Overall, there was significant association between GC risk and the GSTM1 null genotypes when all the eligible studies were pooled into the meta-analysis (OR = 1.186, 95% CI = 1.057-1.329, P_{heterogenetiy} = 0.000, P = 0.004, Figure 2). Simultaneously, significant association was also found in Asians (OR = 1.269, 95% CI = 1.106-1.455, P_{heterogenetiy} = 0.002, P = 0.001, Figure 3). However, GSTM1 null genotype was not increased the risk of GC in Caucasians (OR = 1.115, 95% CI = 0.937-1.326, P_{heterogenetiy} = 0.000, P = 0.222, Figure 3). In the subgroup analysis stratified by sources of controls, significant association was detected in hospital-based studies (OR = 1.355, 95% CI = 1.179-1.557, P_{heterogenetiy} = 0.001, P = 0.000, Figure 4), while there was no significant association detected in population-based studies (OR = 1.017, 95% CI = 0.862-1.200, P_{heterogenetiy} = 0.000, P = 0.840, Figure 4).

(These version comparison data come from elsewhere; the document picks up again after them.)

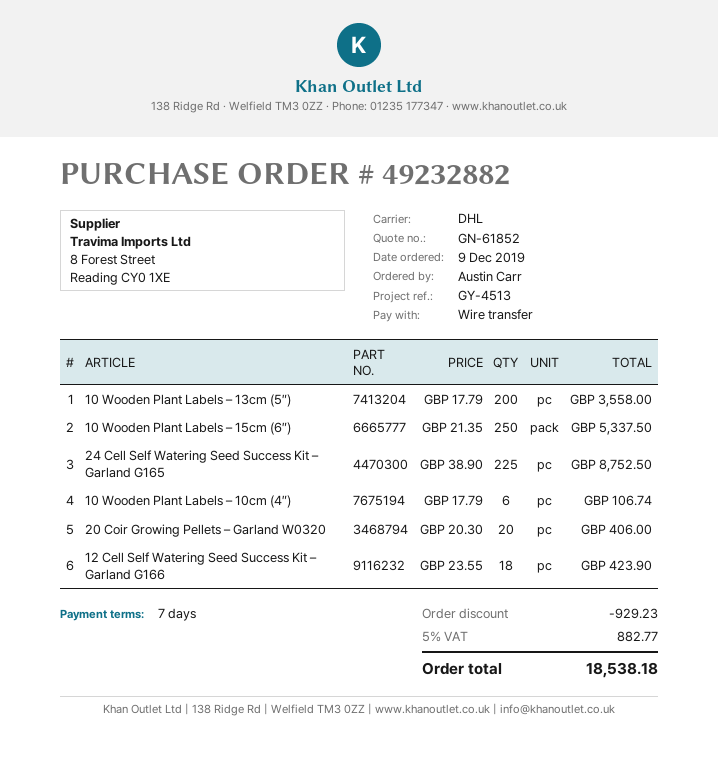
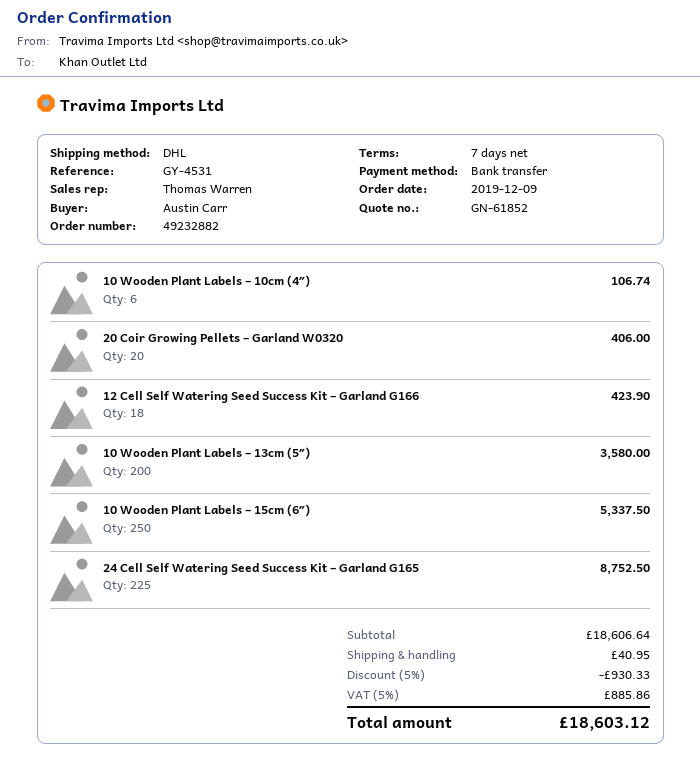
reference: GY-4513 -> GY-4531
10 Wooden Plant Labels – 13cm (5″): 200 for 3558.00 -> 200 for 3580.00
discount: 929.23 -> 930.33
shipping: none -> 40.95
tax: 5% = 882.77 -> 5% = 885.86
total: 18538.18 -> 18603.12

In order to compare the sensitivity of this meta-analysis, we conducted a leave-one-out sensitivity analysis. A single study involved in this meta-analysis was evaluated each time to reflect the influence of the individual data set to pooled ORs. The results pattern was not impacted by single study (Figure 5).

Begg’s funnel plot and Egger’s test were used to assess the publication bias in this present work. The Funnel plots’ shape did not reveal obvious evidence of asymmetry (Figure 6), and the P value of Egger’s test was more than 0.05, providing statistical evidence for the funnel plots’ symmetry.